Et voici, en résumé, les réponses qu'à ces questions un peu indiscrètes fait notre théologien : Dans l'âme séparée il subsiste « actuellement » la vitalité et le mouvement ; la liberté et la raison n’y demeurent plus que virtuellement, mais non actuellement. Les choses se passent un peu comme durant la vie intrautérine ou bien encore durant le sommeil, où nous sommes vraiment sur terre sans y être. Car la mort frappe toute notre nature, âme et corps ; dans le corps, elle amène la dissolution, dans l'âme, le silence des actes et des facultés. Dès lors l'âme ne sait plus ce qu’elle a fait dans le corps : « Si elle savait tout ce qu’elle a fait dans le corps, elle saurait aussi la rétribution qui est due à ces actions-là : le sachant, s’il s’agit d’une âme juste, elle habiterait déjà dans la félicité du royaume des cieux, s’il s’agit d’une âme impie, la connaissance des tourments qui l’attendent la mettrait déjà dans les tourments. » Mais alors il y aurait injustice, car le corps, associé jadis à l'âme pour la justice ou pour l’iniquité, ne peut rien sentir ; des deux compagnons, ou des deux complices le sort serait totalement différent ( !). Sans compter que, si l’on met dans l'âme séparée connaissance et liberté, elle sera capable de mérite ou de démérite, et pourra se procurer un sort différent de celui que s’est acquis son compagnon d’ici-bas. « Pour éviter toutes ces absurdités, que nul donc ne dise ou ne croie que l'âme séparée du corps a une connaissance actuelle, soit de ce qu’elle a fait durant son union au corps, soit de ce qui lui arrivera au jour du jugement, soit de ce que devient présentement son corps. »

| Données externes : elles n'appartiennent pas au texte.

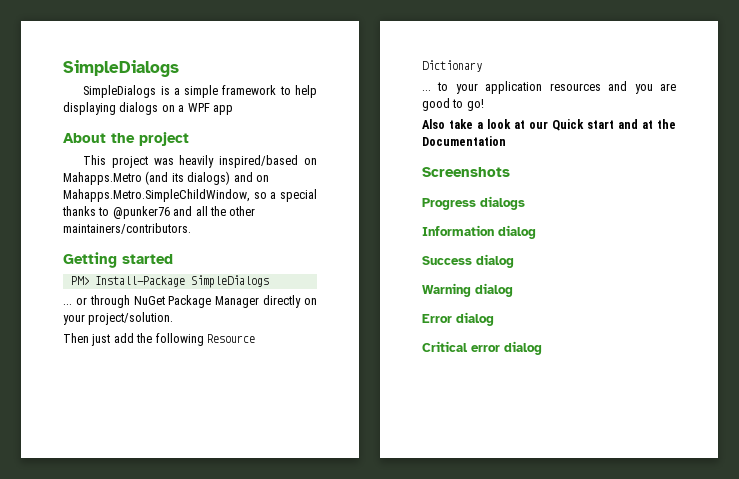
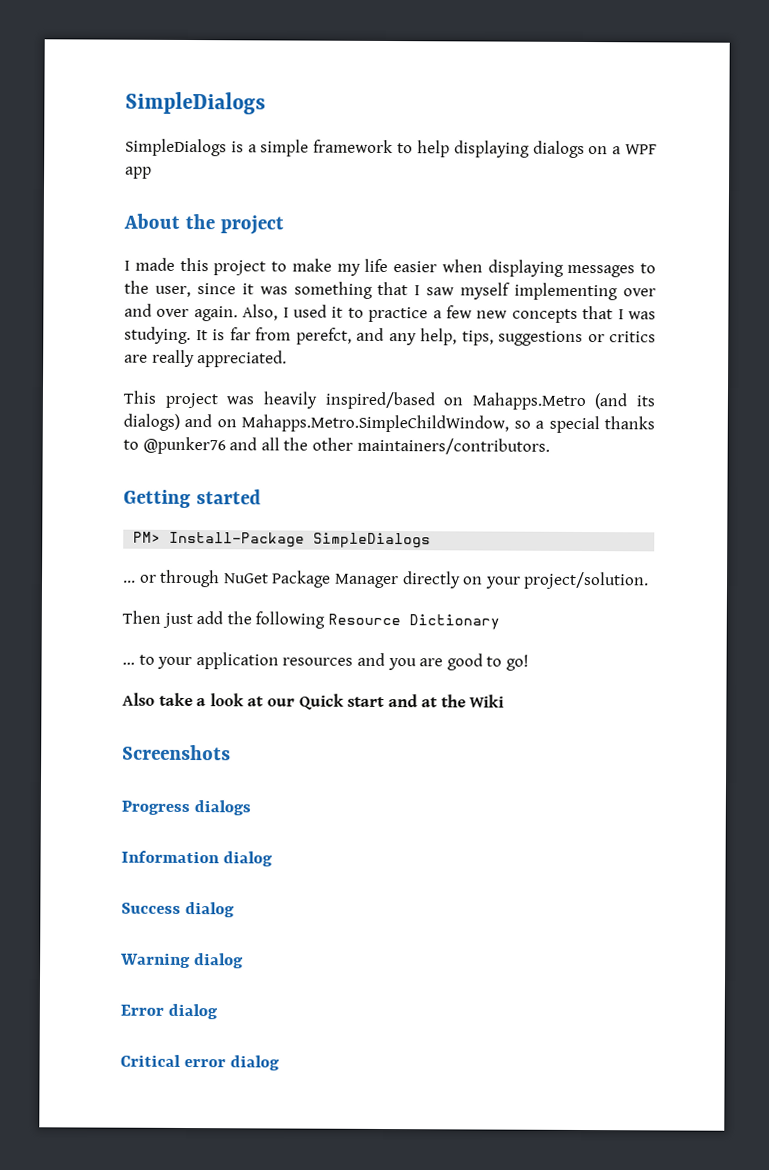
+ I made this project to make my life easier when displaying messages to the user, since it was something that I saw myself implementing over and over again. Also, I used it to practice a few new concepts that I was studying. It is far from perefct, and any help, tips, suggestions or critics are really appreciated.
- Also take a look at our Quick start and at the Documentation
+ Also take a look at our Quick start and at the Wiki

Que signifie dès lors la pratique traditionnelle de l'Église (voir Badger, op. cit., t. ii, p. 130-131) d’offrir pour le « soulagement » des morts le sacrifice eucharistique ? L’efficacité de cette pratique, Timothée I er ne songe pas à la contester, et il rappelle, à ce sujet, l’exemple si connu de Judas Machabée, faisant offrir une oblation solennelle pour ses soldats tombés dans la bataille. Combien plus ne doit pas profiter aux âmes chrétiennes le « sacrifice du Fils de Dieu ». « Mais, continue-t-il, le fruit de ce sacrifice ne vient point actuellement à la connaissance de l'âme ; il ne lui sera connu qu’après la résurrection générale. Alors seulement, quand la mesure de ses fautes lui sera pleinement dévoilée, elle connaîtra aussi la mesure de la miséricorde divine qui lui est accordée à cause du sacrifice du Fils de Dieu. Bien que les péchés n’en soient point totalement expiés — puisque, dans l’hypothèse, l'âme n’a pas eu recours aux larmes et à la pénitence à l'époque où elle avait la jouissance de sa libre volonté — du moins une grande miséricorde lui en vient-elle, en sorte que sur elle aussi se manifeste la multiforme miséricorde de Dieu…. Ainsi il est souverainement utile que soit sans cesse immolé pour nous l’Agneau de Dieu. » Trad., p. 36. Par ces citations, on voit qu’il n’est pas facile de concilier la doctrine nestorienne avec le dogme catholique du purgatoire.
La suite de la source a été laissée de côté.